4/13/2005 5:15:00 PM Jefferson County artists exhibit in 'Strait Art'
Port Angeles Fine Arts Center (PAFAC) opens the first of two successive shows featuring artists of the North Olympic Peninsula, 2-4 p.m. Sunday, April 17, with a reception for the artists and the public. Strait Art 2005 is the latest installment in a series begun in 1990 dedicated to artists of the Juan de Fuca region.
"The annual shows have taken many directions, presenting artists in assorted geographic, cultural and thematic groupings, says curator Jake Seniuk. "It has, however, been several years since PAFAC has issued an open call for a large group show, having instead presented a number of solo exhibitions by local lights, including a centennial celebration of the patron saint of strait artists, PAFAC’s founder, Esther Barrows Webster.
“Of the 72 portfolios we received, only a handful were alumni of past center exhibitions,” continued, Seniuk. “Most were new names, a heartening sign of the rapidly growing art scene on the North Olympic Peninsula.”
Beyond recognizing the intrinsic qualities of the works themselves, the twin exhibitions strive to represent the widest range of aesthetic viewpoints among the submitted works. While regional motifs are prevalent among artists using traditional approaches, the modernist and post-modernist sensibilities in play in many other works are attuned to more global visions.
“Visual or conceptual chemistry, or lack thereof, with other works in the exhibition often tipped the balance for or against inclusion,” confided Seniuk. “We favored showing several pieces by each artist over a scattershot approach. Multiple examples give the works more dimension and begin to brand an artist’s unique style in the viewer’s mind.”
Part I runs from April 17 to June 5 and features the work of 19 artists living in Port Angeles, Sequim, Port Townsend and their satellite communities. Works range from the highly representational – such as Karen Hackenberg’s bucolic oils of cows at pasture and Micheal Moshier’s botanical illustrations of plants discovered by Lewis and Clark – to the abstract, such as David Noble’s and Deedra Ludwig’s encaustics with their luscious surfaces of translucent melted wax, or Stephen Yates’s exuberant abstract landscapes peppered with a stream-of-consciousness parade of floating doodles and gee haws.

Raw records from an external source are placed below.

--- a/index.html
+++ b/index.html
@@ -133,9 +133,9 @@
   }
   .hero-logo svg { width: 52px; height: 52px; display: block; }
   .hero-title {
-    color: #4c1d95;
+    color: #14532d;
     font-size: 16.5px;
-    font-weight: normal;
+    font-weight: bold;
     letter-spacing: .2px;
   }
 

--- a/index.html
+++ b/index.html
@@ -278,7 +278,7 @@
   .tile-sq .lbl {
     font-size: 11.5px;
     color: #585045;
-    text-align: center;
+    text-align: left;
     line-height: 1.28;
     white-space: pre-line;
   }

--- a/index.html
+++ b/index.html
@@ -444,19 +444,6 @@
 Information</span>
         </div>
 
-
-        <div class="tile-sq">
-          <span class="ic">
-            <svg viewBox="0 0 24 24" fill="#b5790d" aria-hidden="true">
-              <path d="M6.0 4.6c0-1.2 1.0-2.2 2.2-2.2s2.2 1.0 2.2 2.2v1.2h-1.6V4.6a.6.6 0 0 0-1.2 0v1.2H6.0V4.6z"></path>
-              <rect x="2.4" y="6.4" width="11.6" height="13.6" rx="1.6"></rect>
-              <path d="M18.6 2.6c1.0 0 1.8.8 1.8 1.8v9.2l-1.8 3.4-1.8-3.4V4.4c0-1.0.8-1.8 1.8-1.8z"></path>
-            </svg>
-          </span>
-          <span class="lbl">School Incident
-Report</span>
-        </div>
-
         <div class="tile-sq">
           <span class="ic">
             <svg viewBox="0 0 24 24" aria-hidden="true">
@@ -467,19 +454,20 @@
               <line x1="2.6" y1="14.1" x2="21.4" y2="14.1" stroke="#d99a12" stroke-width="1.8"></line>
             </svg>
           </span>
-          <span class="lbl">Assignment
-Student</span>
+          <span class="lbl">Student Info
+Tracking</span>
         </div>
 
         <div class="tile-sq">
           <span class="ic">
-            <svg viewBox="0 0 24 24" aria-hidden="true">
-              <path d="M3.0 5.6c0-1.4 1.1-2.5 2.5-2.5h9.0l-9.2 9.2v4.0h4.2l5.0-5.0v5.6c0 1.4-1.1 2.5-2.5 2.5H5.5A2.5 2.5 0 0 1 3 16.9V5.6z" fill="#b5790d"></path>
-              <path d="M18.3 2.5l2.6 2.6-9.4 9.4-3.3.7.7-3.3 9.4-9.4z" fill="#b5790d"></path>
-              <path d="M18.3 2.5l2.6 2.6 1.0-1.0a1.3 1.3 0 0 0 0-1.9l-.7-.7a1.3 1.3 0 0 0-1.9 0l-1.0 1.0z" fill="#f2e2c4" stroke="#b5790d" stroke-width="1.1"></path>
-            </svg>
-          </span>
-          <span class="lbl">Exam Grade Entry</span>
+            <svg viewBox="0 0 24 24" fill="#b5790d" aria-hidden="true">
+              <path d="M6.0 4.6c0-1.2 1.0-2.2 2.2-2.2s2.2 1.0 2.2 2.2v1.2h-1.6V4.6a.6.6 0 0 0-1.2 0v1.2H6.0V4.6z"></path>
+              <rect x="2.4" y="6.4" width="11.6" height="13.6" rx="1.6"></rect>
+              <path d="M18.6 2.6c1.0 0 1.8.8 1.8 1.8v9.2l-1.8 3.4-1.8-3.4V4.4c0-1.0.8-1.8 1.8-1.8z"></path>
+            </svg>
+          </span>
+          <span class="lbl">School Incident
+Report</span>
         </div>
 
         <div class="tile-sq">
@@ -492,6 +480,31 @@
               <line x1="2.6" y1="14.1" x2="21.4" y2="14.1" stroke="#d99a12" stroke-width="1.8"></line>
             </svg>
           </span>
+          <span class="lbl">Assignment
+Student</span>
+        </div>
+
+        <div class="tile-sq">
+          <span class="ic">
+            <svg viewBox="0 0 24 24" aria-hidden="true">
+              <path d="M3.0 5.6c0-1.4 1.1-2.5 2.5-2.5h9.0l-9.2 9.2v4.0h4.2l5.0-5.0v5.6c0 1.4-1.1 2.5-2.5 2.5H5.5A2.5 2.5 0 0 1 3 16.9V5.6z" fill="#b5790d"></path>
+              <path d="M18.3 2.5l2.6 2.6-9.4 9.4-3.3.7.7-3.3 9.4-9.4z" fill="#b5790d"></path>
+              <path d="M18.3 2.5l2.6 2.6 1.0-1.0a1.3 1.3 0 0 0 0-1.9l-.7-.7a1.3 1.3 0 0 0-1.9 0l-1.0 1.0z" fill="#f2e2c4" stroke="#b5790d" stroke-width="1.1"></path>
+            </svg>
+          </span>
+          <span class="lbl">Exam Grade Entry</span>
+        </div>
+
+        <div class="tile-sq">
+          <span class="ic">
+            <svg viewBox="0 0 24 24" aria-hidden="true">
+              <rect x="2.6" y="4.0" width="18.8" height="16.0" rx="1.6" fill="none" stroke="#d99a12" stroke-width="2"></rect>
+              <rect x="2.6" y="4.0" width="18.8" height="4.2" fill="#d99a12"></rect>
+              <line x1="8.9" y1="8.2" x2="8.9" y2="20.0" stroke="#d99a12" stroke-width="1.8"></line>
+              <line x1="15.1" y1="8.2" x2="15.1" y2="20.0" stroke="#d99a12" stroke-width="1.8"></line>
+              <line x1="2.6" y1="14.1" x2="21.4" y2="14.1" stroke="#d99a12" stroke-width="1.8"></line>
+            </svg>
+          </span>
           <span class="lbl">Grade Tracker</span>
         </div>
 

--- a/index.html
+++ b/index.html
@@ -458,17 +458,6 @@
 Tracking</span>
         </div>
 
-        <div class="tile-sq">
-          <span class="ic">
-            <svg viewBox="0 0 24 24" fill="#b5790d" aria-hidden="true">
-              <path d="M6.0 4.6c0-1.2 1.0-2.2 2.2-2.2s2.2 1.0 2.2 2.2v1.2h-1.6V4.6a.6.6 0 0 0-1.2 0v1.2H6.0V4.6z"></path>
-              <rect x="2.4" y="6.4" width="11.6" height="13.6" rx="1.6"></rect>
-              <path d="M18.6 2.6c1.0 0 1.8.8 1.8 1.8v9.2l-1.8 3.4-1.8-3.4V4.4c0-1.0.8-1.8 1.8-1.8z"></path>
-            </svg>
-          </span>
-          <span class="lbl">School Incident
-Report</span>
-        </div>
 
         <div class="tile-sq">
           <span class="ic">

Photography is represented in Ernst-Ulrich Schafer’s stark high-contrast black and white images of Marines on parade and Doug Kurata’s haiku-like color studies of patterns in nature. Pacific Rim sensibilities are in play in the Japanese-style ink brush paintings of Heideko Goecker, in Jerry Busic’s spare pastel drawings of classic bird profiles, and in Karen Sistek’s diaphanous silk floral banners.
The single-mindedness of purpose and dedication artists bring to their work day-in and day-out is given graphic form by Kim Kopp in her Locaters and Encasers series. Kopp is in the midst of a year’s regimen in which she has committed to create one painting every day. Thirty of these small canvases are arranged here like a page from a monthly wall calendar, chronicling the evolution of Kopp’s creative process with a chosen vocabulary of forms, a path that guides every artist’s progress.
Most of the artists in Part I – which also includes Lynne Armstrong, Sharon Becker, Lois James, Carol Janda, L.D. Lawrence, Andrea Lawson, Maria Loe and Irene Yesley – expend their energy on style and vision, concerning themselves with strategies for representation or abstraction.
The 18 artists in Part II are more interested in content and emotion than in signature vocabularies. Narrative, social commentary, surrealism and deconstruction are all stocked in their arsenal. Strait Art 2005: Part II follows from June 11 to July 31.
It includes the work of Barbara Boerigter, Lucy Congdon, Wayne Coryell, Leon Crowl, Cory Ench, Caecilia Fryrear, Glenda Guilmet, Jacob Haverfield, Mike McCollum, Margie McDonald, Jeff & Stacey Nichols, Anna Nichols, Steve Reinhart, Loran Scruggs, Maureen Wall, Anna Wiancko, Marian Wiederrich and Patricia Zukas.
The Port Angeles Fine Arts Center is located at 1203 E. Lauridsen Blvd., one-quarter mile east of Race Street. Gallery hours are Thursday-Sunday, 11 a.m.-5 p.m. Admission is free.